Ludwigshafen (epd). Manchmal sind es die kleinen gemeinsamen Momente, die Kraft im Pflegealltag geben. „Edith, wollen Sie noch etwas Bananenbrei essen?“, fragt der Pfleger die ältere demenzkranke Dame in dem Lehrvideo. Bisher saß sie nur teilnahmslos am Tisch, doch nun blickt sie den Mann an, der ihr das Essen reicht und sagt freundlich lächelnd: „Nein“.
Der Pfleger in einem Altenpflegeheim „hat das Anschlussmoment“ gefunden, kommentiert die freie Pflegeberaterin Karola Becker. Oft seien nur 30, 40 Sekunden der persönlichen Zuwendung nötig, um zu altersverwirrten, pflegebedürftigen Menschen durchzudringen. Das gemeinsame Lachen tue gut - und gebe Pflegefachpersonen Kraft in ihrem aufreibenden Job, sagt Becker. „Wir müssen die Goldmine finden, die jeder in sich hat.“
Viele der 16 Pflegefachpersonen aus Rheinland-Pfalz, die in einem Raum der Hochschule für Wirtschaft und Gesellschaft Ludwigshafen zusammengekommen sind, nicken zustimmend.
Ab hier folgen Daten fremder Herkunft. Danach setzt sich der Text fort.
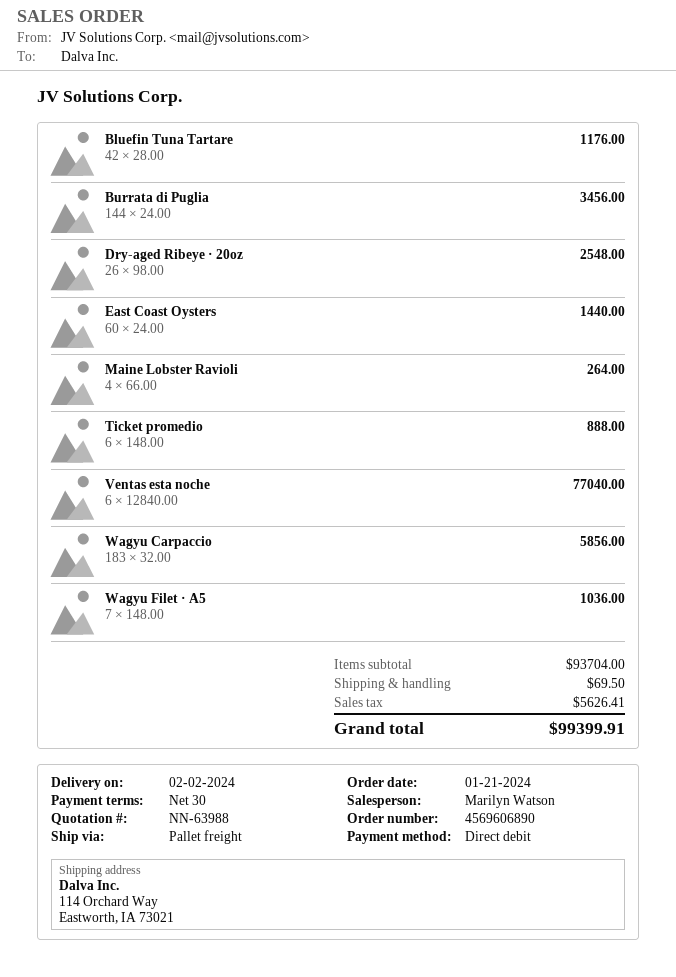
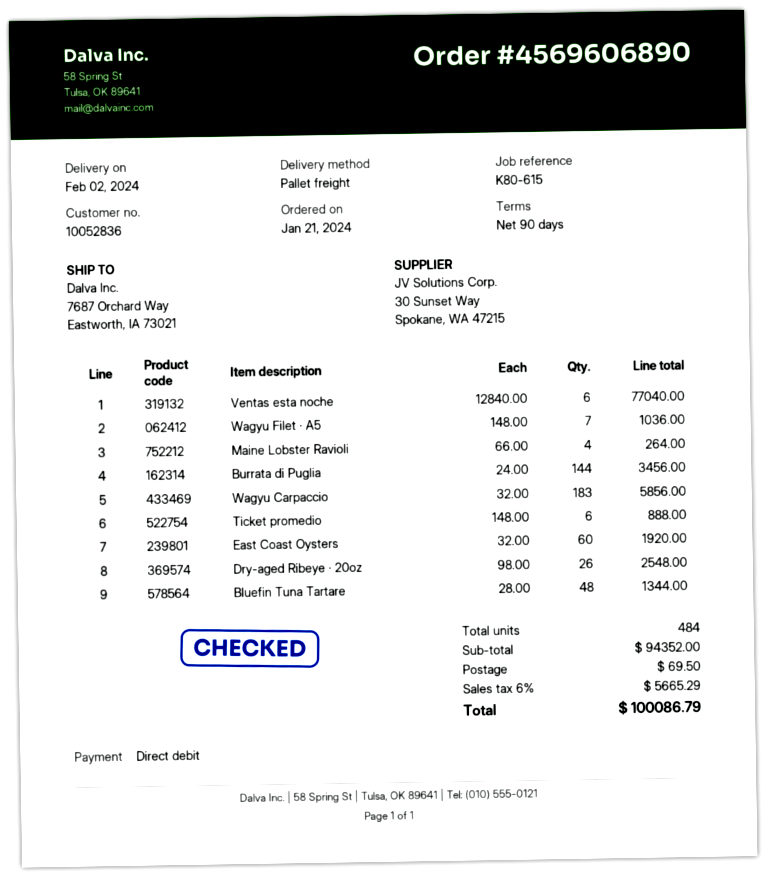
payment terms: 30 days -> 90 days
ship to: 114 Orchard Way, Eastworth, IA 73021 -> 7687 Orchard Way, Eastworth, IA 73021
Bluefin Tuna Tartare: 42 x 28.00 = 1176.00 -> 48 x 28.00 = 1344.00
East Coast Oysters: 60 x 24.00 = 1440.00 -> 60 x 32.00 = 1920.00
subtotal: 93704.00 -> 94352.00
tax: 5626.41 -> 5665.29
total: 99399.91 -> 100086.79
Sie haben sich angemeldet für das seit April laufende Pilotprojekt „Pro* Pflege“. Anbieter sind das Forschungsnetzwerk Gesundheit der Hochschule und die Graduate School Rhein-Neckar, finanziell gefördert wird es vom Land Rheinland-Pfalz, der Unfallkasse Rheinland-Pfalz und der Franziskusstiftung für Pflege.
In mehreren Kurseinheiten erhalten die Teilnehmenden vor allem online Fachwissen von Pflegeexperten, wie sie ihre körperliche und seelische Gesundheit stärken, wie sie widerstandsfähiger - „resilient“ - werden können, sagt die Projektleiterin, die Pflegewissenschaftlerin Andrea Kuhn von der Hochschule.
Sie sagt, die Herausforderungen für die Fachleute im Beruf seien enorm: Viele seien aufgrund des massiven Personalmangels körperlich und psychisch überlastet, erkrankten und verließen nicht selten frustriert ihren Job. Rund 1,7 Millionen Menschen waren in Deutschland im Jahr 2022 laut Bundesagentur für Arbeit in der Pflege beschäftigt.
Das Resilienzprojekt wolle in einer „Verbindung von Berufsethos, Pflegefachlichkeit und Gesundheit“ die Pflegeprofis unterstützen, erklärt Kuhn. Zugleich solle die Pflegeversorgung gesichert werden. Vor allem die psychische Belastung von in der Pflege tätigen Menschen sei bisher vernachlässigt worden, sagt Kuhn. Viele opferten sich mit hohem beruflichem Elan für ihre Patientinnen und Patienten auf - oft bis in den Burnout.
Für menschliche Zuwendung im Pflegealltag „haben wir nur wenig Zeit“, bekräftigt Lisa Georgens vom Westpfalz Klinikum mit Sitz in Kaiserslautern, das ein Projektpartner ist. Viele überlastete Pflegefachpersonen plage das Gefühl, sich nicht ausreichend um die ihnen anvertrauten Menschen kümmern zu können. Zahlreiche angehende Fachpersonen seien dem Leistungsdruck nicht gewachsen und brächen ihre Ausbildung ab, berichtet Natalia Buchholz vom DRK-Bildungszentrum für Gesundheitsberufe in Hachenburg im Westerwald.
Geradezu überlebenswichtig sei es deshalb für Pflegerinnen und Pfleger, ihre persönlichen Ressourcen zu entdecken, sie zu bewahren und aus eigener Kraft eine innere Balance zu finden, betont Beraterin Becker. Dabei nutzt sie die Methode „Marte Meo“: Videosequenzen zeigen Situationen einer gelungenen Kommunikation mit Menschen mit Pflegebedarf auf. Diese positiven Erlebnisse seien motivierend, stärkten das Selbstwertgefühl von Pflegefachpersonen und erleichterten letztlich deren Arbeitsalltag.
Nötig sei zudem der Selbstschutz, macht Becker deutlich. Pflegefachpersonen am Limit müssten auch Grenzen setzen und nicht alle Arbeit auf sich nehmen. Dabei gehe es darum, das Tempo herunterzufahren und auch Angehörige von Menschen mit Pflegebedarf etwa bei der Essensvergabe mit einzubeziehen.